Solved: Re: GRE tunnel goes down whenever I add ipsec profile

dgawaya1 · ‎06-10-2024

Hi experts,
Im trying to configure ipsec/gre tunnel but it goes down when I enable the tunnel profile. I have used the above document as a step by step guide.

////
interface Tunnel10
description Vivienne Court GRE/IPsec tunnel
ip address 10.2.2.1 255.255.255.252
ip mtu 1336
ip tcp adjust-mss 1296
tunnel source GigabitEthernet0/0/0
tunnel mode ipsec ipv4
tunnel destination 10.75.1.1
tunnel protection ipsec profile ipsec_prof

SYD1PAXVR002#sh int tunnel10
Tunnel10 is up, line protocol is down
Hardware is Tunnel
Description: Vivienne Court GRE/IPsec tunnel
Internet address is 10.2.2.1/30

////
interface Tunnel10
description Vivienne Court GRE/IPsec tunnel
ip address 10.2.2.2 255.255.255.252
ip mtu 1336
ip tcp adjust-mss 1296
tunnel source GigabitEthernet0/0/0
tunnel destination 10.75.1.2
tunnel protection ipsec profile ipsec_prof

MHM Cisco World · ‎06-16-2024

esp-gcm 256 <<- one side use esp-gcm 256 and other use esp-aes this mismatch is drop the tunnel

MHM

View solution in original post

Rob Ingram · ‎06-10-2024

@dgawaya1 please provide the relevant crypto configuration:-

show crypto ikev2 policy
show crypto ikev2 proposal
show crypto ikev2 profile
show crypto ipsec transform-set
show crypto ipsec profile

I assume the IKEV2/IPSec SA are not established, run show crypto ikev2 sa and show crypto ipsec sa provide the output if they are established.
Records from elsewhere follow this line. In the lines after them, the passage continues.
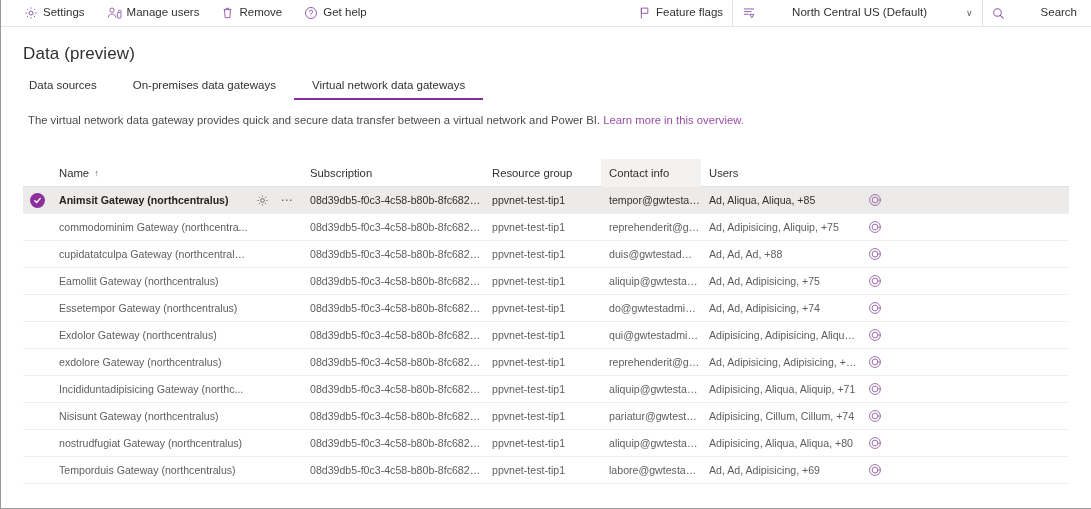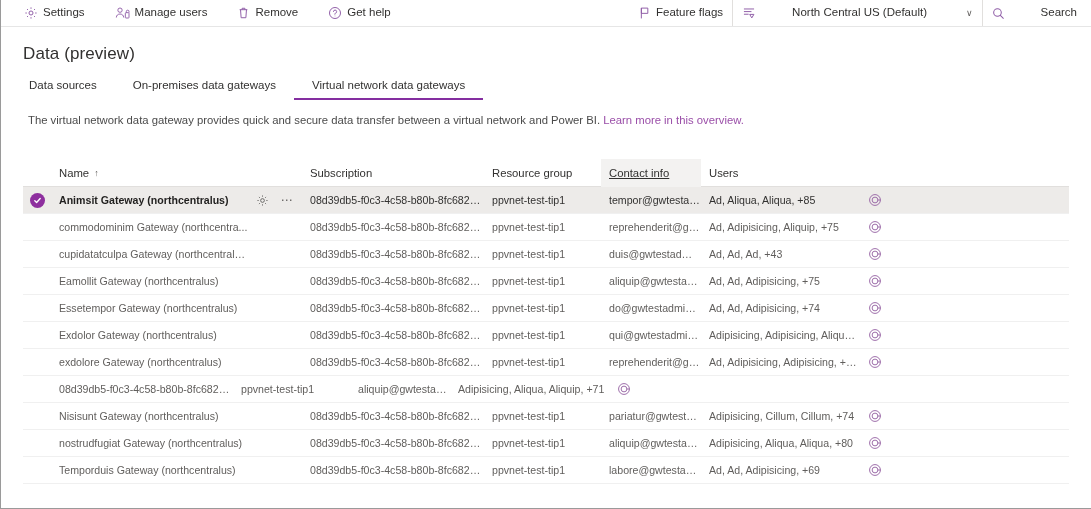"Settings" .cmd-left { gap: 12px -> 4px }
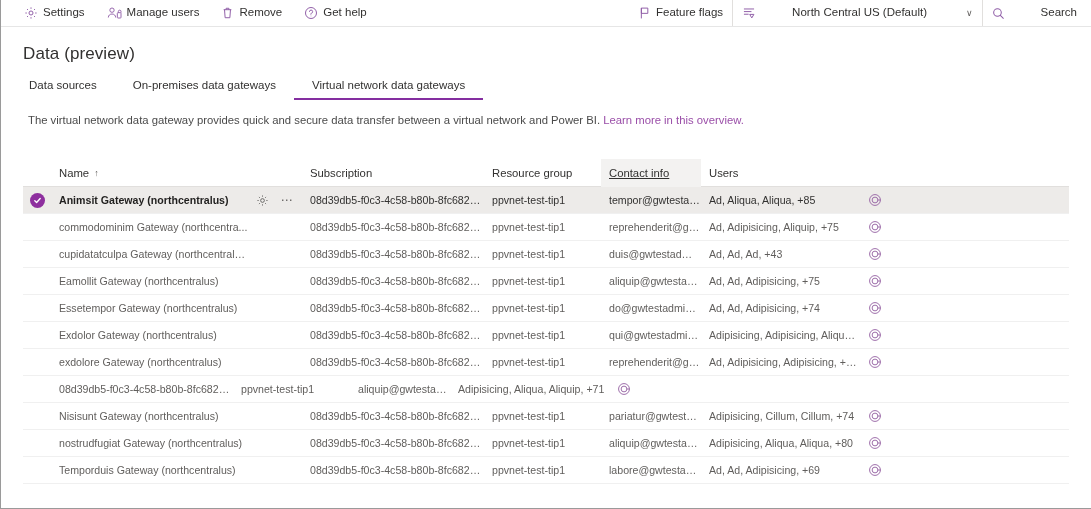"Contact info" .th.hl { text-decoration: underline -> none }
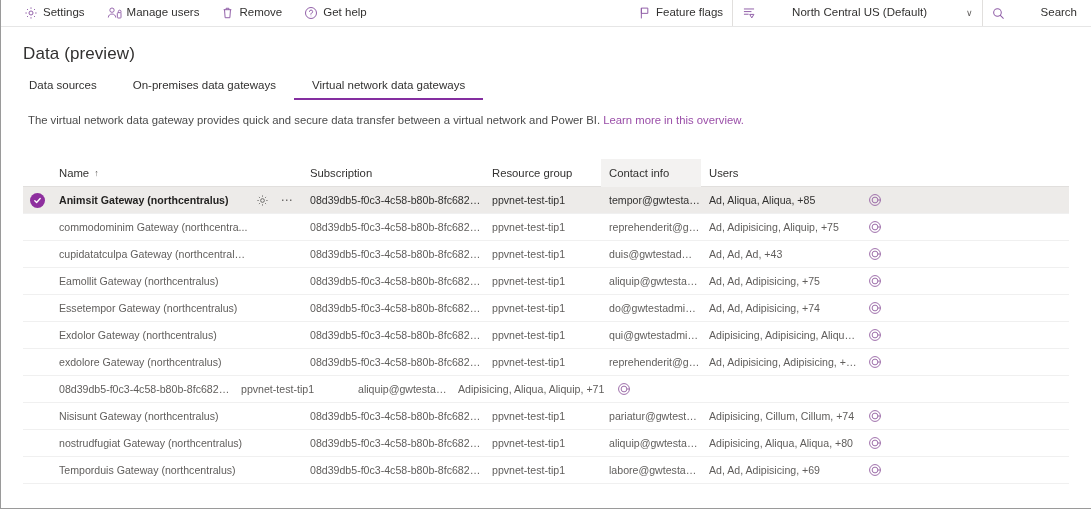"Ad, Ad, Ad, +43" div.cell { text: +43 -> +88 }
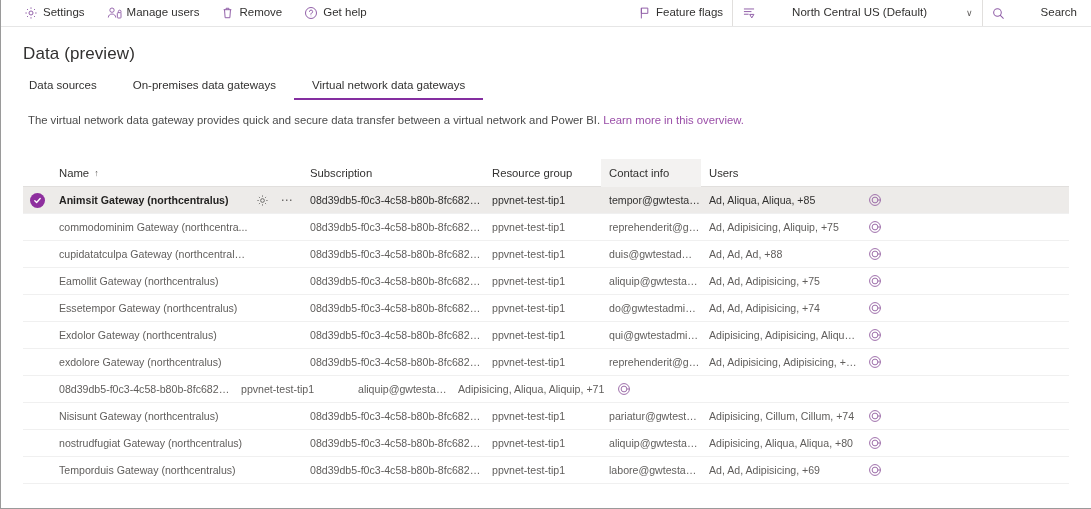"Incididuntadipisicing Gateway (northc..." div.cell { html: none -> <div> <span>Incididuntadipisicing Gateway (northc...</span> </div> }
If they are not established enable debug crypto ikev2 packet and debug crypto ikev2 internal and provide the output of the debug.

dgawaya1 · ‎06-11-2024

Please check

Rob Ingram · ‎06-11-2024

@dgawaya1 Have you explictly defined the pre-shared key under the IKEv2 profile itself? As you haven't referenced a KEYRING under the IKEv2 profile.

You also need to align the tunnel mode on the tunnel interface on both routers, use either "ipsec ipv4" or "greip"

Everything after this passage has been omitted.